WHAT YOU SHOULD DO:
Return exactly the span that opens with the line containing "- Ubuntu(GitHub ActionsにてJUnit,Mockito使用時)" and closes with the final line of the records, both included.
BEGIN RECORDED DATA
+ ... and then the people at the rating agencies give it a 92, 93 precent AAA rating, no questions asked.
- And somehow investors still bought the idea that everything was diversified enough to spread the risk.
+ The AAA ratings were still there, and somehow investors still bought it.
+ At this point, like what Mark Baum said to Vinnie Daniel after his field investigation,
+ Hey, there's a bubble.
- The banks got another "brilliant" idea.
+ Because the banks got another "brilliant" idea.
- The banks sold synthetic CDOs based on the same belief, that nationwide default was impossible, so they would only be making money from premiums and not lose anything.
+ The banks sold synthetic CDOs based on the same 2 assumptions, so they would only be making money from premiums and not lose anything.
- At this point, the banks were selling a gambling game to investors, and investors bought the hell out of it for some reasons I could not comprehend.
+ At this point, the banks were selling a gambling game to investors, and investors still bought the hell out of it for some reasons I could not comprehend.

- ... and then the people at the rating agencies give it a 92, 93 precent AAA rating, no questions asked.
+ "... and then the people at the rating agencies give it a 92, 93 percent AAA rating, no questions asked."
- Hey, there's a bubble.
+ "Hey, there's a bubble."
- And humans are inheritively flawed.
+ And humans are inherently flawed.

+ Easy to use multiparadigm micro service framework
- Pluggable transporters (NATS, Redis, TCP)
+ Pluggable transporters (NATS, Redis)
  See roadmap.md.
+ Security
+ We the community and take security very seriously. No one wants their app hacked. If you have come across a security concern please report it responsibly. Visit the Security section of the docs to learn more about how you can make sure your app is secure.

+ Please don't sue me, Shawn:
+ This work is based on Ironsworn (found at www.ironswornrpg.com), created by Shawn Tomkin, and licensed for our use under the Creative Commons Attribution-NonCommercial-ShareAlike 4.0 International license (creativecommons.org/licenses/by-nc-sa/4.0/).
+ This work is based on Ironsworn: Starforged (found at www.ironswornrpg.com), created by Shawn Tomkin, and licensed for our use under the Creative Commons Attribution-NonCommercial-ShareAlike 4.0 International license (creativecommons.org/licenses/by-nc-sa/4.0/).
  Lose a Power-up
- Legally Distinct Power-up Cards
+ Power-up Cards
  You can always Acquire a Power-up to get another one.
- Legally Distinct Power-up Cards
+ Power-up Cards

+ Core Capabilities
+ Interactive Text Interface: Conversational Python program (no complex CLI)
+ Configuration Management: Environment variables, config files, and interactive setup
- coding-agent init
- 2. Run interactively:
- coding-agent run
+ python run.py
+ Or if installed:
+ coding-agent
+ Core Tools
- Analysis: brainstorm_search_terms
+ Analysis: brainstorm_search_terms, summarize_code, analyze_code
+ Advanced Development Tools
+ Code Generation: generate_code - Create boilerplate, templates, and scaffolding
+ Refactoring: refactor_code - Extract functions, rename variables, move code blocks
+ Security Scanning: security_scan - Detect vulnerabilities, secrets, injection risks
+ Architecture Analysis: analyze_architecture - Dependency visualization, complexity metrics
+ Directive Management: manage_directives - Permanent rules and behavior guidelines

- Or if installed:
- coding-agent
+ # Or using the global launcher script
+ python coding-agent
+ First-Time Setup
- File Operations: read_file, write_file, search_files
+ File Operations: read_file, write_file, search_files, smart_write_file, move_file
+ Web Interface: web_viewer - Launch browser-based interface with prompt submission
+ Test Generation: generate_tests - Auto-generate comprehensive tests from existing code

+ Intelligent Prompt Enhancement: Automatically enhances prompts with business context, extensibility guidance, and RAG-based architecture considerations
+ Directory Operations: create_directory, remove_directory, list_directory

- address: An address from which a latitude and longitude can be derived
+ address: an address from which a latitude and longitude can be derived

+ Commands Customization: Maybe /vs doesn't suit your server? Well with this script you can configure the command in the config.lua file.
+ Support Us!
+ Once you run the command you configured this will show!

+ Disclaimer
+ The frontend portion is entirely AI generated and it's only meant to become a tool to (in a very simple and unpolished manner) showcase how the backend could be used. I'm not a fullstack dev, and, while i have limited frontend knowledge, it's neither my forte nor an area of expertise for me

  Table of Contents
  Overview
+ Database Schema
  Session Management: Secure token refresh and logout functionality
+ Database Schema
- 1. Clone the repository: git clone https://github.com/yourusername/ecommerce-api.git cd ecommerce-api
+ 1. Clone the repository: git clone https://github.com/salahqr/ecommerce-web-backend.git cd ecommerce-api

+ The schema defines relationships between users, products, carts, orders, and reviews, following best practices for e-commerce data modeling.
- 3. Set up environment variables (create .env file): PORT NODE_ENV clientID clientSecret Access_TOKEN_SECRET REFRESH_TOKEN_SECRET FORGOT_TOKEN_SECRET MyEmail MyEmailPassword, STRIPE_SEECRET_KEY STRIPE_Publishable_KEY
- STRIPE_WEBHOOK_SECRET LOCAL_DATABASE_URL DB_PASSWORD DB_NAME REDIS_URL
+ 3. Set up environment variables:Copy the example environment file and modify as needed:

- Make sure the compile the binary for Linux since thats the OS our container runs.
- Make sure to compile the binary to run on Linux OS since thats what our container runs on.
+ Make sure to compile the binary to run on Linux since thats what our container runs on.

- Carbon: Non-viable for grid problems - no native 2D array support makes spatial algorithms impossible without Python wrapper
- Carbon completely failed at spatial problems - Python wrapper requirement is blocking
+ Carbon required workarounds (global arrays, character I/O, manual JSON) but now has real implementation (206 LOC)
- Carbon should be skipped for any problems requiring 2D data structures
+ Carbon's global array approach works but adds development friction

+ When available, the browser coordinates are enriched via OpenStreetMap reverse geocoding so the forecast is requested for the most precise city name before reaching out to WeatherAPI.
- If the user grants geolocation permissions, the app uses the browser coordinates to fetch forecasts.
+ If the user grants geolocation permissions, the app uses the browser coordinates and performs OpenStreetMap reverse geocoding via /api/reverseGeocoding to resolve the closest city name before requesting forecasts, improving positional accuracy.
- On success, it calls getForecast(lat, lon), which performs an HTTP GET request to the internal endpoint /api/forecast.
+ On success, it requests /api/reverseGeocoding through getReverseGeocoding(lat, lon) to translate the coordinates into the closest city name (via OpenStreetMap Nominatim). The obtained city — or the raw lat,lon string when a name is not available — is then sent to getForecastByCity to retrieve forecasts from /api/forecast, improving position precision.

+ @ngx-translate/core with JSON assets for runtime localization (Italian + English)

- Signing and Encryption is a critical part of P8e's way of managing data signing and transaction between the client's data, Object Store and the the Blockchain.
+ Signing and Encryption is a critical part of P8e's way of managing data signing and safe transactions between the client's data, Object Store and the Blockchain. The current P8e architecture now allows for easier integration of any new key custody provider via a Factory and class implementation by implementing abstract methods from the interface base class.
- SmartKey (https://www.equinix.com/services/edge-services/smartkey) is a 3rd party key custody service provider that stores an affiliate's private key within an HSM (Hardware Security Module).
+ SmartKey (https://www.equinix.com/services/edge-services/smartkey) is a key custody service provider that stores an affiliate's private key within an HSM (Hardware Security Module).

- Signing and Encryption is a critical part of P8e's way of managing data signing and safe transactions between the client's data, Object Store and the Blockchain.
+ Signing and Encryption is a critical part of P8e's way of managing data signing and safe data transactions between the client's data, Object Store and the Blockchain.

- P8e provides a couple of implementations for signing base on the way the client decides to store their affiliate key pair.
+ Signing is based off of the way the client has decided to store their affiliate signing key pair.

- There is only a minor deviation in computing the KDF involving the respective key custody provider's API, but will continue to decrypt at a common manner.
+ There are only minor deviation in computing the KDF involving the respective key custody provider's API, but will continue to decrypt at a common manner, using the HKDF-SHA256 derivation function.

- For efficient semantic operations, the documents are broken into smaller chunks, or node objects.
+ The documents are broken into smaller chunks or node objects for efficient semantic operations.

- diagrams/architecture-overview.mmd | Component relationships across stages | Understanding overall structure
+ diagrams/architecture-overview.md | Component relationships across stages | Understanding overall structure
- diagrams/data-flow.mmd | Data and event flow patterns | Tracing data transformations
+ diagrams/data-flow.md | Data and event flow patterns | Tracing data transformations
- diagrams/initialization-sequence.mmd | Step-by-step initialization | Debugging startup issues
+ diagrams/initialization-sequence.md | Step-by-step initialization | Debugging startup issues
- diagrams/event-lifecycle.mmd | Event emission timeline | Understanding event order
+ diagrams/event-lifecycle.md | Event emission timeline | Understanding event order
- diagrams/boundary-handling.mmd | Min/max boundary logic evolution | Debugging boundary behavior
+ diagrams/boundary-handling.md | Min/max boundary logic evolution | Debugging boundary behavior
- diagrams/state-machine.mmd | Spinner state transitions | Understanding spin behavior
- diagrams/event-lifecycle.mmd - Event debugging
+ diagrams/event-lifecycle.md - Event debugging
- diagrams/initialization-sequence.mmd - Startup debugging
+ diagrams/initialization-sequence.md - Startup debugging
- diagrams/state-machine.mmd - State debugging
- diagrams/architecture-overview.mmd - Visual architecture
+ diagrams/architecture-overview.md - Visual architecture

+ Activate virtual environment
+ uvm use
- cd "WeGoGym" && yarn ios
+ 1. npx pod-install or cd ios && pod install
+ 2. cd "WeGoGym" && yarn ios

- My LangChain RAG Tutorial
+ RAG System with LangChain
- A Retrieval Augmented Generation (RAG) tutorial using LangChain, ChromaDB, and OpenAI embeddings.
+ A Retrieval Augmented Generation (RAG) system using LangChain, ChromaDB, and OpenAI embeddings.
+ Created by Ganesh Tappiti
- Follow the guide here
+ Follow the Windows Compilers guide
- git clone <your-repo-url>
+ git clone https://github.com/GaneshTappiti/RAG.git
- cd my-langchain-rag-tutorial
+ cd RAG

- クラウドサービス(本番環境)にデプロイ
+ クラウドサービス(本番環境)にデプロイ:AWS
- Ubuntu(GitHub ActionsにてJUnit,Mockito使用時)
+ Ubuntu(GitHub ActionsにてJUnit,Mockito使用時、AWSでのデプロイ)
END RECORDED DATA
TASK OUTPUT:
- Ubuntu(GitHub ActionsにてJUnit,Mockito使用時)
+ Ubuntu(GitHub ActionsにてJUnit,Mockito使用時、AWSでのデプロイ)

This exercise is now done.